Pendidikan harus memberikan kapabilitas agar manusia dapat melampaui jangkauan teknologi dan data, dengan memberikan wawasan kemanusiaan, kebangsaan, dan kebijaksanaan. Peserta didik harus menguasai cara kerja baru dengan kemampuan untuk mendekap teknologi, bukan membuat diri jadi mesin. Dengan teknologi, manusia harus tetap memiliki jiwa merdeka, yang dapat menemukan ‘rumah’ kemanusiaan, bukan menjerumuskannya ke tempat pengasingan.
Demikianlah, setiap kali kita peringati Hari Proklamasi Kemerdekaan, kita diingatkan untuk terus mengembangkan jiwa merdeka dengan meningkatkan kapabilitas dalam kerangka kesetaraan kehormatan dan kesejahteraan umum.

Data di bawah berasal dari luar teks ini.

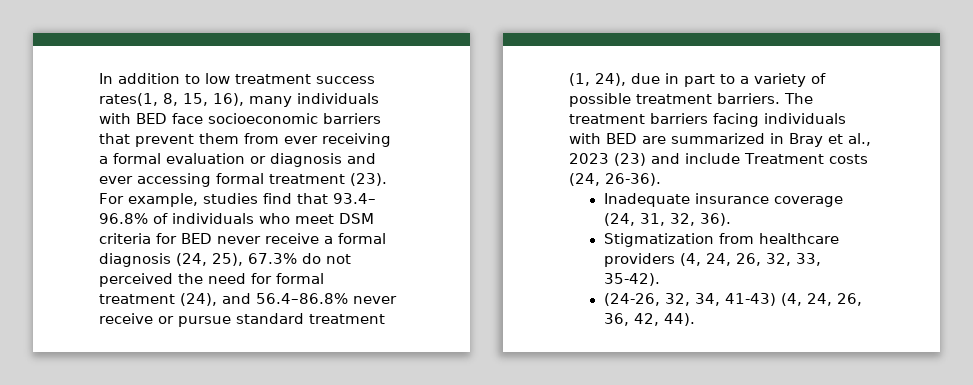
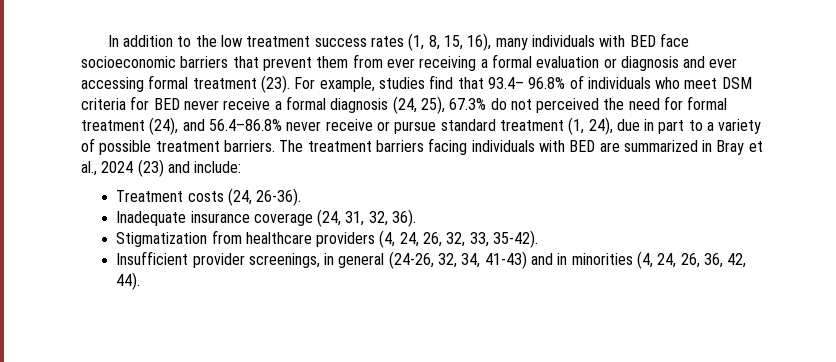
- In addition to low treatment success rates(1, 8, 15, 16), many individuals with BED face socioeconomic barriers that prevent them from ever receiving a formal evaluation or diagnosis and ever accessing formal treatment (23).
+ In addition to the low treatment success rates (1, 8, 15, 16), many individuals with BED face socioeconomic barriers that prevent them from ever receiving a formal evaluation or diagnosis and ever accessing formal treatment (23).
- The treatment barriers facing individuals with BED are summarized in Bray et al., 2023 (23) and include Treatment costs (24, 26-36).
+ The treatment barriers facing individuals with BED are summarized in Bray et al., 2024 (23) and include:
+ Treatment costs (24, 26-36).
- (24-26, 32, 34, 41-43) (4, 24, 26, 36, 42, 44).
+ Insufficient provider screenings, in general (24-26, 32, 34, 41-43) and in minorities (4, 24, 26, 36, 42, 44).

Untuk itu, kita harus senantiasa berjuang dengan jiwa persatuan dan etos pembangunan kreatif-inovatif. Seperti diingatkan Bung Karno, “Semangat proklamasi adalah semangat rela berjuang, berjuang mati-matian dengan penuh idealisme. Semangat proklamasi adalah semangat persatuan, persatuan yang bulat-mutlak dengan tiada mengecualikan sesuatu golongan dan lapisan. Semangat proklamasi adalah semangat membangun negara. Dan manakala sekarang ada tanda-tanda kelunturan dan degenerasi, kikislah bersih semua kuman kelunturan dan degenarasi itu, hidupkanlah kembali semangat proklamasi!”
*) Tulisan ini telah dimuat di harian Media Indonesia 16 Agustus 2021.